Declare an Authentication Server Dedicated to Inter-Domain SSO in WAM
- In the Authentication tab right-click on WAM Authentication Server and Declare WAM Authentication Server
- In the General Tab,
- Enter a name for the authentication server
- Select the HTTPS protocol
- Fill the host name with the WAM server hostname
- Select the Key and Certificates in the list
- In the SAML tab, configure the WAM Authentication Server to generate SAML assertions, dedicated to Inter-Domain
- Key and Certificates: Object Signing Certificate used to sign SAML assertions returned by the WAM Authentication Server. Select your Key and Certificates in the list.

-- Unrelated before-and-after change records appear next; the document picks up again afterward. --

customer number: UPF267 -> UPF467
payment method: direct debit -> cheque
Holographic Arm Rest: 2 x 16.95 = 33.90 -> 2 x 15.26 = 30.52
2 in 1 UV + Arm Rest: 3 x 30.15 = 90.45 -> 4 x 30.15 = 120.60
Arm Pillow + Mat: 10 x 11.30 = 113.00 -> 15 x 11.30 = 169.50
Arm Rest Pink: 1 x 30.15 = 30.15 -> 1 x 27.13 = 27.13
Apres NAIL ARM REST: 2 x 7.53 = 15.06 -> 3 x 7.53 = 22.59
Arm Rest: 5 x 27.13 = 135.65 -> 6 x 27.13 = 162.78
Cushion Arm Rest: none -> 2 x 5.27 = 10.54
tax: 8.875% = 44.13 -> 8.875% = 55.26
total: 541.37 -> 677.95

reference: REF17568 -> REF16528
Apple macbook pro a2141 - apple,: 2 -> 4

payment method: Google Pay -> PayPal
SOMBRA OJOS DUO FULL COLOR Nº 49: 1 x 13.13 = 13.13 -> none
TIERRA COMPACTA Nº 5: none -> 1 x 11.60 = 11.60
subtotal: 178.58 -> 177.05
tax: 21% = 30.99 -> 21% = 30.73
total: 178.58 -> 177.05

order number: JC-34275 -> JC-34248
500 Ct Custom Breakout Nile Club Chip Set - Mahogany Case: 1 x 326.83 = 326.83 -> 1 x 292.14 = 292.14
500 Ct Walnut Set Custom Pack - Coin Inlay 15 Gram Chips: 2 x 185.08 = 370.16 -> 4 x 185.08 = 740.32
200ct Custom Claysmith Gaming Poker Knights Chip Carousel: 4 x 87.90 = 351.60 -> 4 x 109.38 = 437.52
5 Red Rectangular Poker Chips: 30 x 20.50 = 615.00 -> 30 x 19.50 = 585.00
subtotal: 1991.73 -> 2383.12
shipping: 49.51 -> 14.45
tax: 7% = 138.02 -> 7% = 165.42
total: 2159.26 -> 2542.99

- SAML Identity: : this value is used as the "Issuer" field of a SAML Authentication request and the "Resource" field of a SAML Attributes Request.
- Dedicated to InterDomain check box: if checked this authentication server will be dedicated to authentication to SAML Service Providers (as opposed as OpenID Connect clients or traditional applications for instance) and will allow each Service Provider to enforce one authentication policy among three possible : Low, Medium and High.
Of course, in this case you must configure one of these policies to be inWebo authentication or a choice authentication containing inWebo authentication (see "Evidian Web Access Manager administrator's guide" for details about choice authentication policies).
- In the navigation panel right click on the configured authentication server object and select deploy.
The Authentication Server is now configured.
Retrieving the WAM Metadata
Next, you will need to retrieve SAML metadata for the Evidian WAM's authentication server you just configured in the previous steps.
To do that, right click on the corresponding authentication server object in the navigation panel and select See SAML Metadata of the hosted Service Provider.
At this point simply copy the metadata and paste it to the appropriate location in the inWebo admin console.
Edit the SAML connector in the inWebo administration console and paste the SAML metadata in section "2 - Service Provider (SP) Metadata" then save the configuration.
Finalize inWebo configuration
In section 3 - Connector Options of the SAML connector change the NameID Format to Email address and change the NameID value to User email.
Create an inWebo Secure Site
in the inWebo Administration in the "Secure Sites" tab and "SECURE SITES" section,
click "Add a Secure Site of type ..." and choose from the list the SAML 2.0 connector you just created.
Choose a name and verify that the "Called URL" is correctly indicating your "Evidian WAM Entity" address configured above.